Gerichtet sind die Angebote des Projektes konkret an die Menschen der Stadt Berlin, die Opfer rechtsextremistischer, rassistischer und antisemitischer Gewalt  geworden sind.

Seit der Gründung des Projektes im Jahr 2001 haben uns immer wieder auch Menschen aufgesucht, die Opfer rassistischer Polizeigewalt geworden sind. Polizeigewalt impliziert hierbei diskriminierende Behandlung, körperliche Misshandlung und unterlassene Hilfeleistung. Dabei war eines auffällig: die meisten von Ihnen nahmen unsere Beratung erst in Anspruch, nachdem sie eine Anzeige von Seiten der Polizei wegen „Widerstandes gegen Vollstreckungsbeamte“, „Beleidigung“ oder „Körperverletzung“ bekommen haben.

Dabei ist davon auszugehen, dass viele Betroffene von rassistischer Polizeigewalt weder zu einer Beratung wie der unserigen kommen, noch eine Strafanzeige erstatten. Die Gründe dafür sind vielschichtig. An dieser Stelle möchte ich nur den Charakter der Normalität ansprechen, den diskriminierende Behandlung für die Betroffenen hat oder das hohe Risiko einer Veröffentlichung erwähnen, vor dem die Opfer zurückschrecken. Wir gehen deshalb tendenziell von einer zahlenmäßigen Unterschätzung der Fälle aus. (Wie sie wissen haben wir in der Chronik rassistisch motivierter Polizeiübergriffe 35 Fälle von 2000- 2005 dokumentiert.)

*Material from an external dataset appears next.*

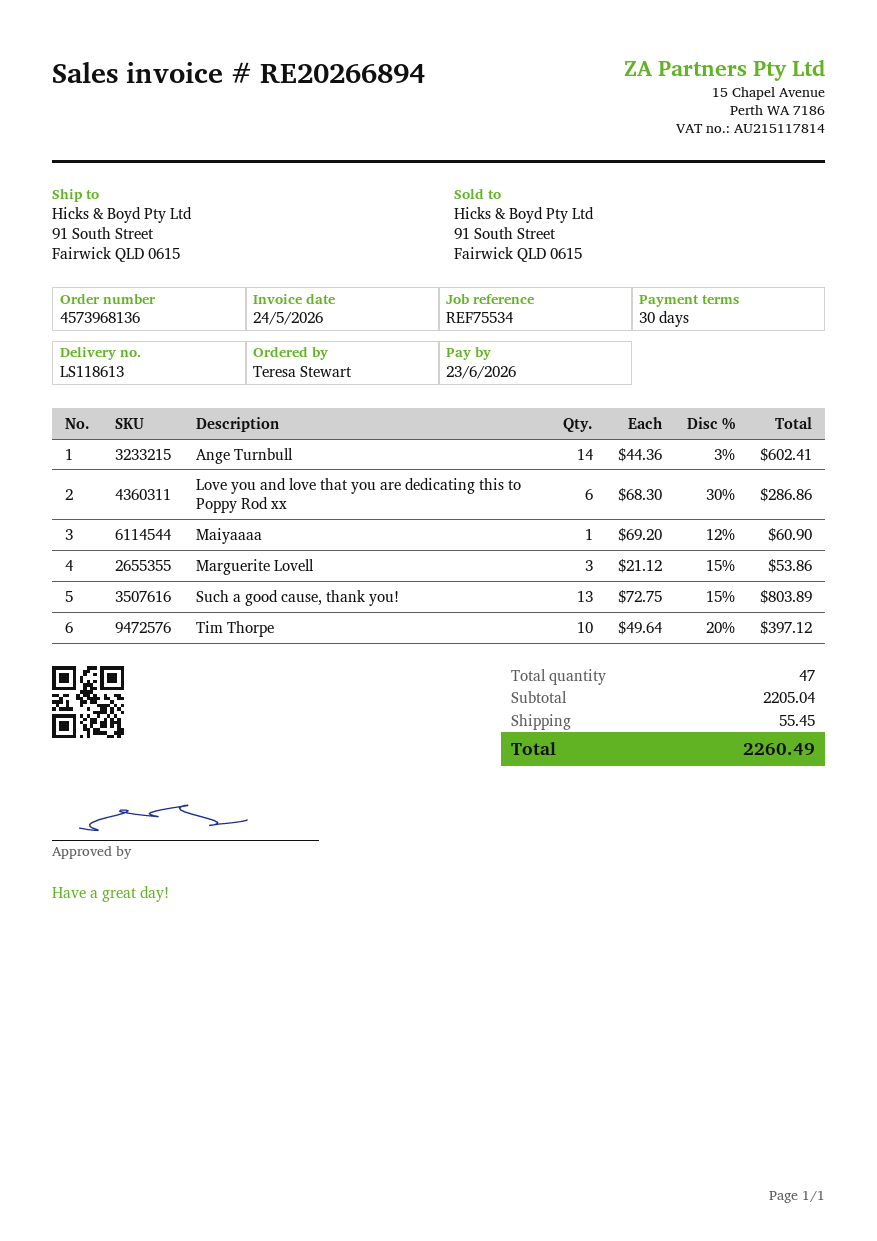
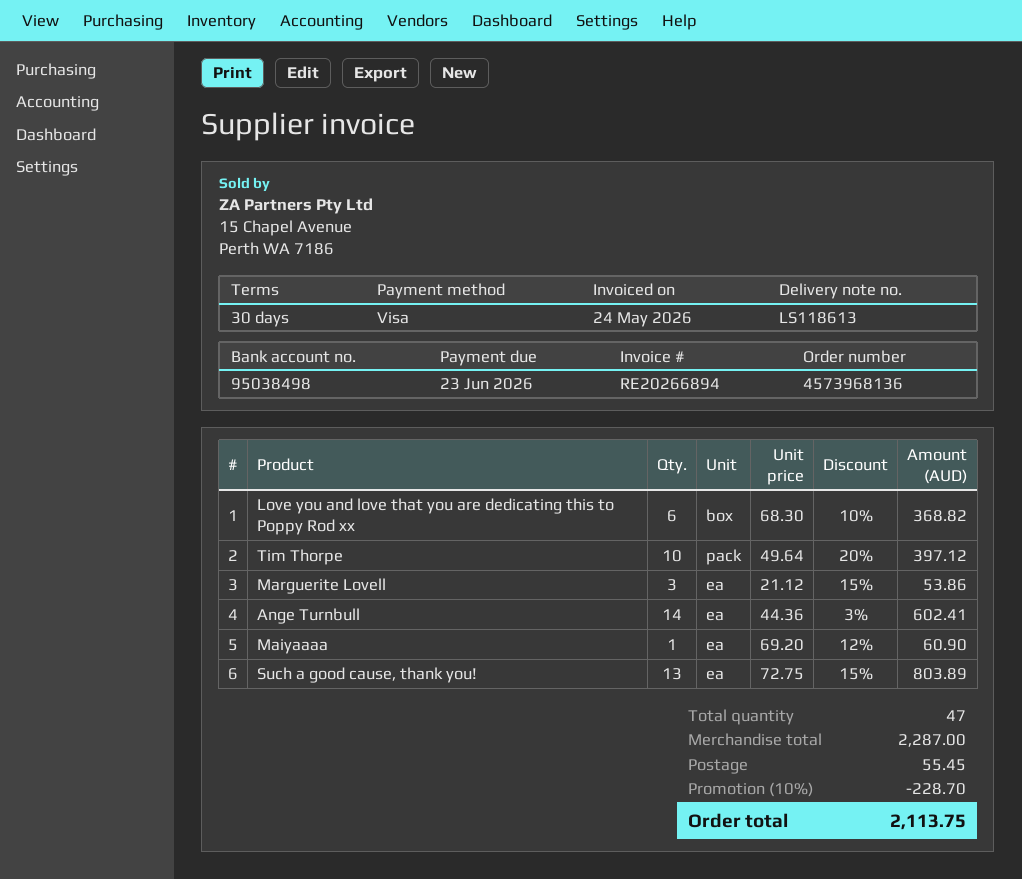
Love you and love that you are dedicating this to Poppy Rod xx: 6 x 68.30 - 30% = 286.86 -> 6 x 68.30 - 10% = 368.82
subtotal: 2205.04 -> 2287.00
discount: none -> 10% = 228.70
total: 2260.49 -> 2113.75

Seit 2003 arbeitet „KOP – der Rechtshilfefond“ nun im Auftrag der Betroffenen. Neben unserer eigenen Beratungstätigkeit vermitteln und organisieren wir Möglichkeiten der rechtlichen Beratung, damit die Betroffenen in die Lage versetzt werden, sich gegen die gegen sie erhobenen Vorwürfe zu wehren. Wir dokumentieren alle Fälle (wie sie sicher gelesen haben) hinsichtlich des Ausgangsvorfalls, des straf- und zivilrechtlichen Verlaufes und der rassistischen Motivation. Dabei wird deutlich, dass die Betroffenen wegen einigender Merkmale wie „ethnische Herkunft“, „Sprache“ und „Hautfarbe“ für die BeamtInnen „auffällig“ und tatverdächtig geworden sind. Darüber hinaus müssen wir feststellen, dass keine oder nur geringe Anlässe zu überzogenen Maßnahmen seitens der Polizei geführt haben, in deren Folge die Betroffenen zu Unrecht beschuldigt, misshandelt, inhaftiert und gedemütigt wurden.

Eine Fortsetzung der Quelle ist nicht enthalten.